Monday, May 23, 2011

My impressions of the Deleuzian Futures Conference

As most of you know, the Deleuzean Futures Conference is currently taling place in Gilman 496.
http://www.tau.ac.il/humanities/porter/files/INV_DEL_final.pdf

I was there today and was a little disappointed to see nobody from our department. On the other hand, it is the end of the semester and...oh, well! Living in a glass house, I won't cast any stones. But today two of our graduate students, Meyrav Koren-Kuik and Inbar Kaminsky, gave talks and did us all proud. So I'll share my impressions.

Meyrav's talk, entitled "Spaces of Desire: Deleuze, Simulacra and the Narrative of Disneyland and IKEA" was part of the panel "Practices of Space", which had four speakers. It was, I'm afraid, a textbook example of how NOT to organize a panel. The speakers comprized a designer, an architect, a mathematician and Meyrav, who analyzed narrative practices of social spaces. Each paper was quite interesting but they had almost nothing in common, and so there was little intellectual dialog.

To my mind, Meyrav's was the best paper. She spoke of the way, in which artificial utopias, such as Disneyland, create simulacra of a non-existent past and then induce their captive "clients" to generate individual narratives of desire, whose temporal shape is conditioned by the spatial design of the simulacrum.

Another great paper was of Roy Wagner of Hebrew University who applied Deleuze's concept of the "haptic eye" to Greek geometry. Since he had all of twenty minutes to explain both to the audience whose last encounter with math was probably during bagrut, he left us not so much illuminated as intrigued. I wanted to ask him whether he is a mathematical realist or relativist but not being sure which I am myself forbore. But I am looking forward to reading the full-length version of the paper.

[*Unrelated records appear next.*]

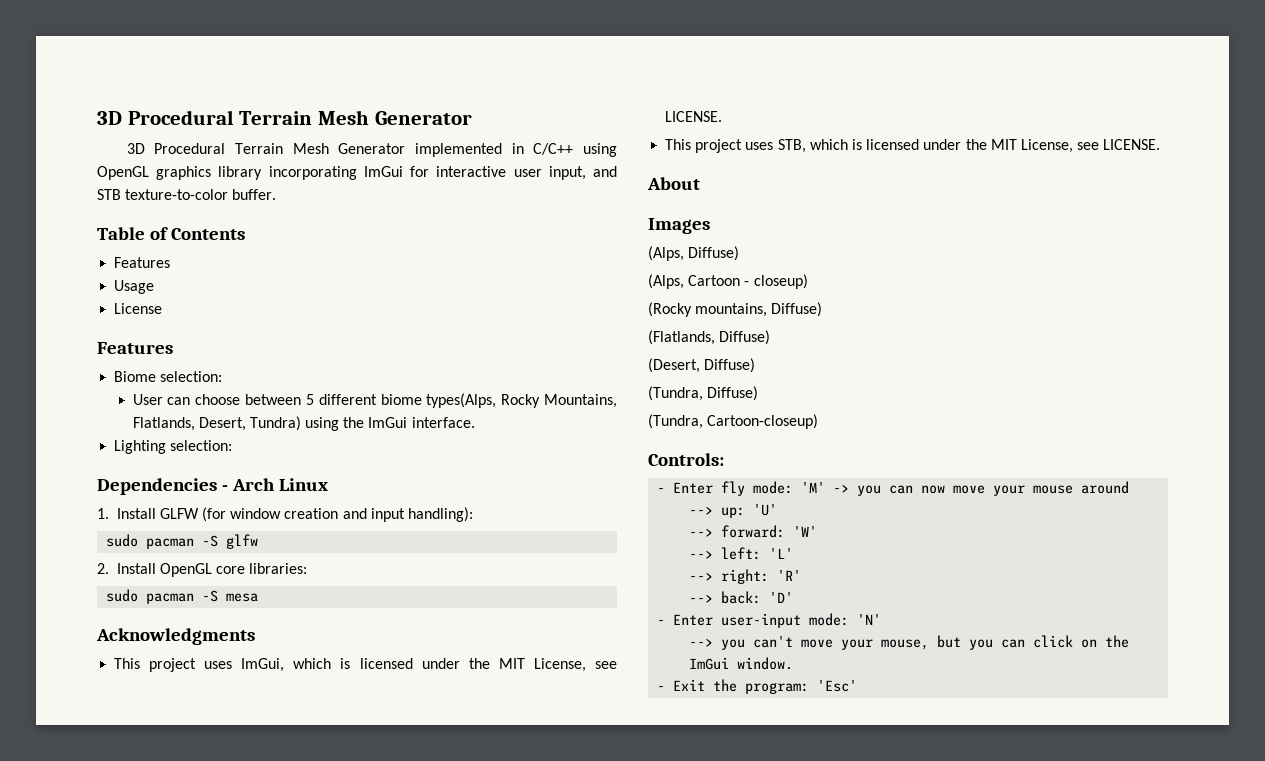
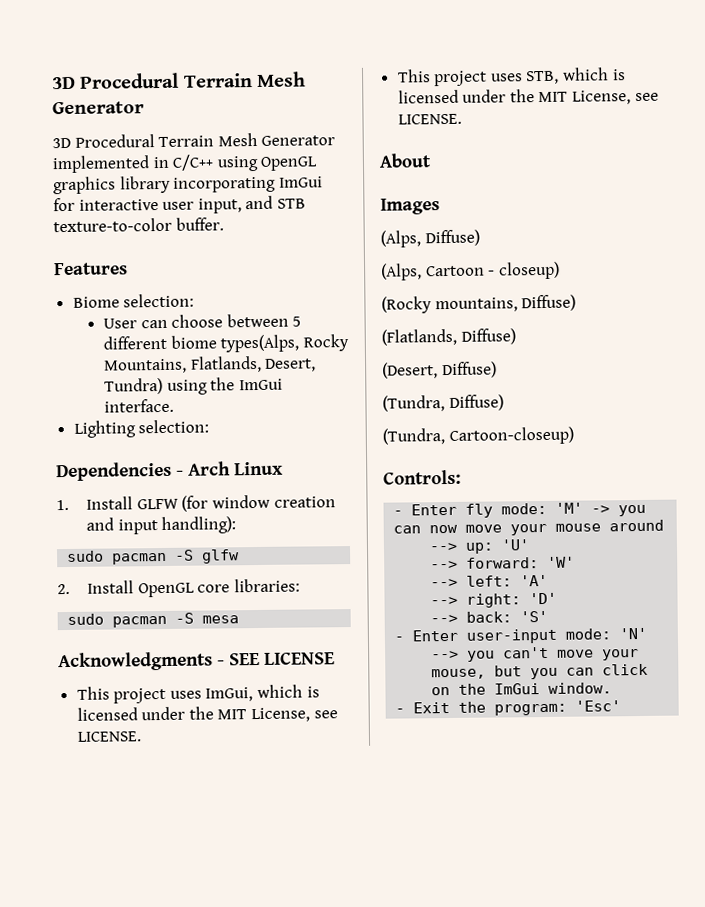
- Table of Contents
- Features
- Usage
- License
- Acknowledgments
+ Acknowledgments - SEE LICENSE
- --> left: 'L'
+ --> left: 'A'
- --> right: 'R'
+ --> right: 'D'
- --> back: 'D'
+ --> back: 'S'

The other two papers dealt with design and architecture. Betti Marenko's talk on design from/for the future was quite interesting, but its link to Deleuze was - for me - not self-evident. In the architecture paper, the link was clear but everything else was not.

Inbar Kaminsky's excellent talk was in the session SciFutures, which was supposed to be about Science Fiction - the key word being "supposed". Inbar's paper, discussing Jeff Vandermeer's novel "Veniss Undergound", was a perfect example of how a conference talk should be structured. In twenty minutes, she managed to summarize a difficult novel, probably unfamiliar to her audience; to explain its key narrative features; and to link those features to her overall thesis about the metaphorical body of the city becoming a substitute for the etiolating bodies of the protagonists. Her thesis has important implications in relation to the theories of posthumanism and - perhaps to a lesser degree - in relation to Deleuze's concept of simulacrum, which Inbar briefly discussed as well.

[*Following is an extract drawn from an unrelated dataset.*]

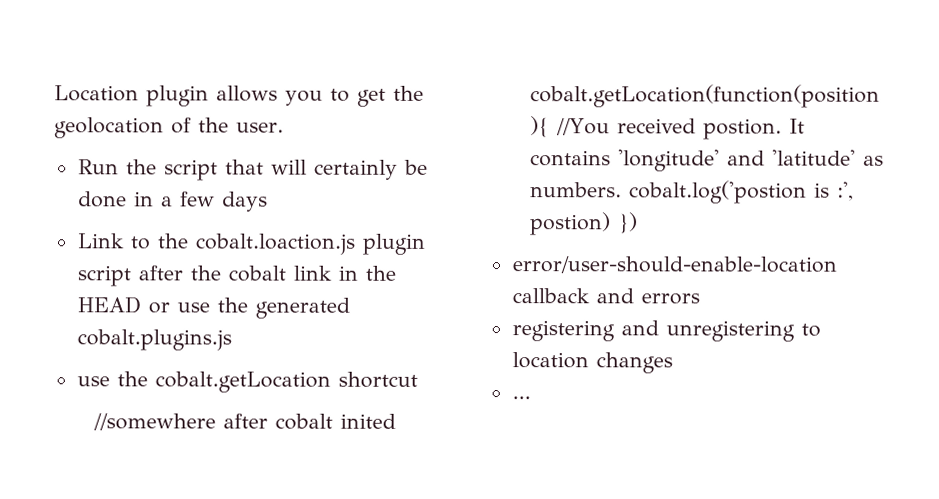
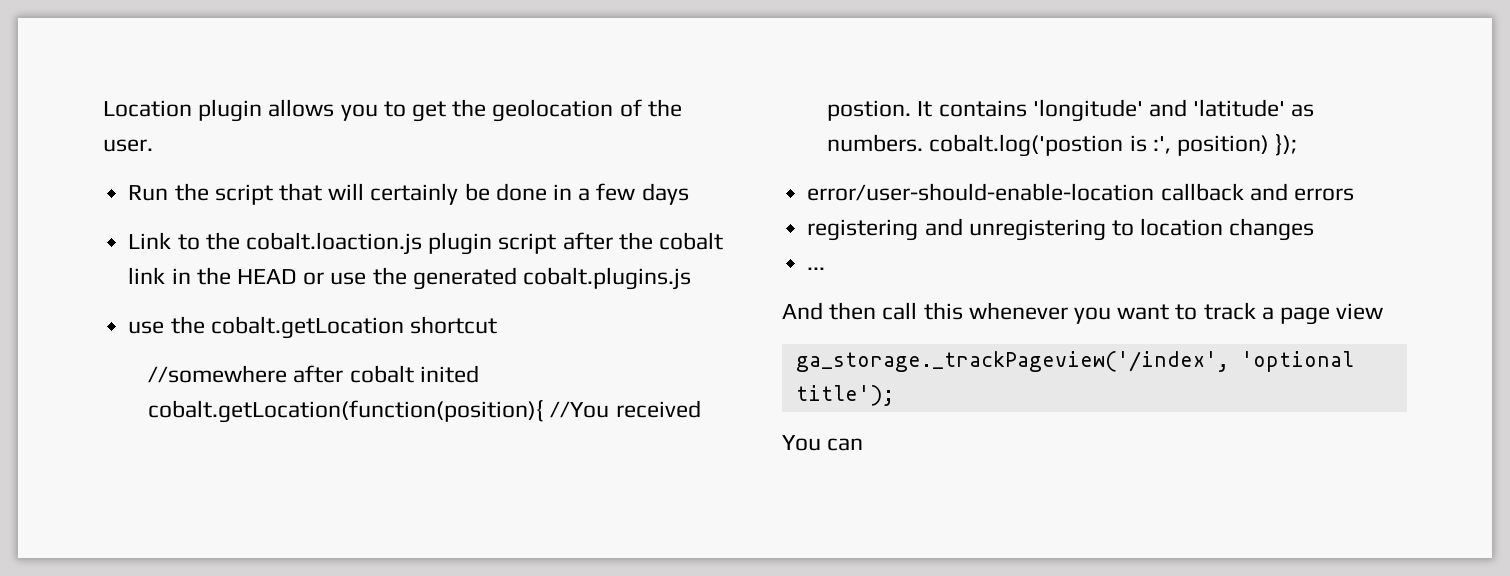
- It contains 'longitude' and 'latitude' as numbers. cobalt.log('postion is :', postion) })
+ It contains 'longitude' and 'latitude' as numbers. cobalt.log('postion is :', position) });
+ And then call this whenever you want to track a page view
+ ga_storage._trackPageview('/index', 'optional title');
+ You can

Unfortunately, her fellow panelist who was supposed to talk about Philip K. Dick, changed his topic at the last moment (something I'd never seen done before) and talked instead about applying Deleuze to the Kabbala or maybe the other way round. His conclusion was that Jerusalem should become the capital of the Palestinian state. Let's just say that even people in the audience, myself included, who might be sympathetic to the political message were not happy with the confusion between philosophy and theology or with invoking the Kabbala as if it were some sort of final authority.

I'm sure more exciting discussions are going to happen tomorrow but it's the end of the semester and I've already mentioned glass houses...

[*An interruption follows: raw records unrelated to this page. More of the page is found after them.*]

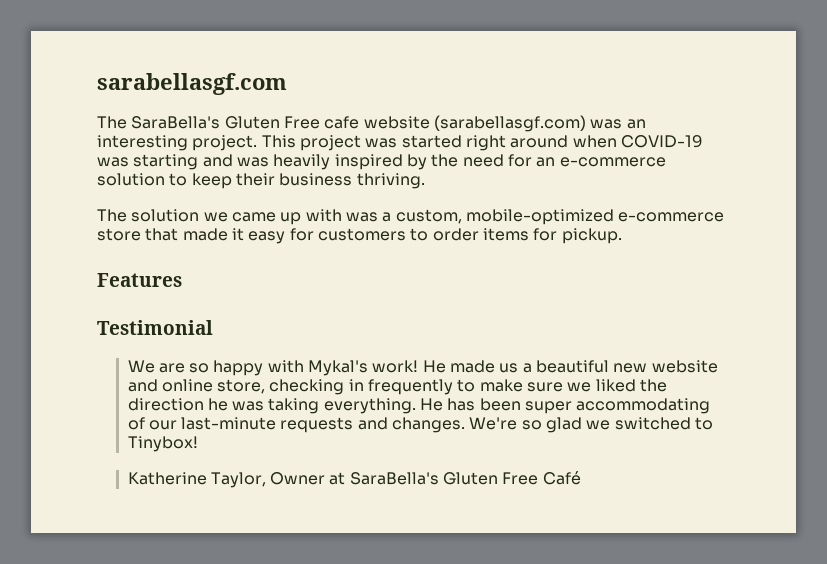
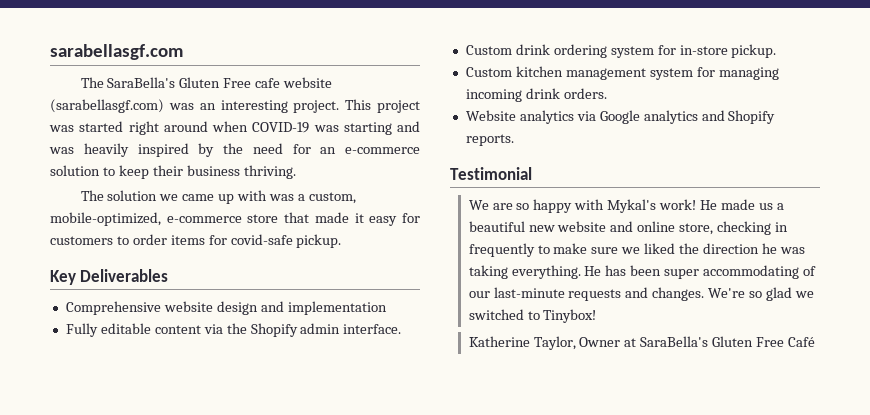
- The solution we came up with was a custom, mobile-optimized e-commerce store that made it easy for customers to order items for pickup.
- Features
+ The solution we came up with was a custom, mobile-optimized, e-commerce store that made it easy for customers to order items for covid-safe pickup.
+ Key Deliverables
+ Comprehensive website design and implementation
+ Fully editable content via the Shopify admin interface.
+ Custom drink ordering system for in-store pickup.
+ Custom kitchen management system for managing incoming drink orders.
+ Website analytics via Google analytics and Shopify reports.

In conclusion, congratulations to Meyrav and Inbar and let's remember that we don't need to travel far to participate in an exciting intellectual event such as this conference/

1 comment:

  1. Wonderful summary of the two panels! I was actually there too, and I completely second everything you said. Inbar stood out as a shining example of innovative narrative analysis, Posthuman theory and excellent conference presentation. We should all be very proud!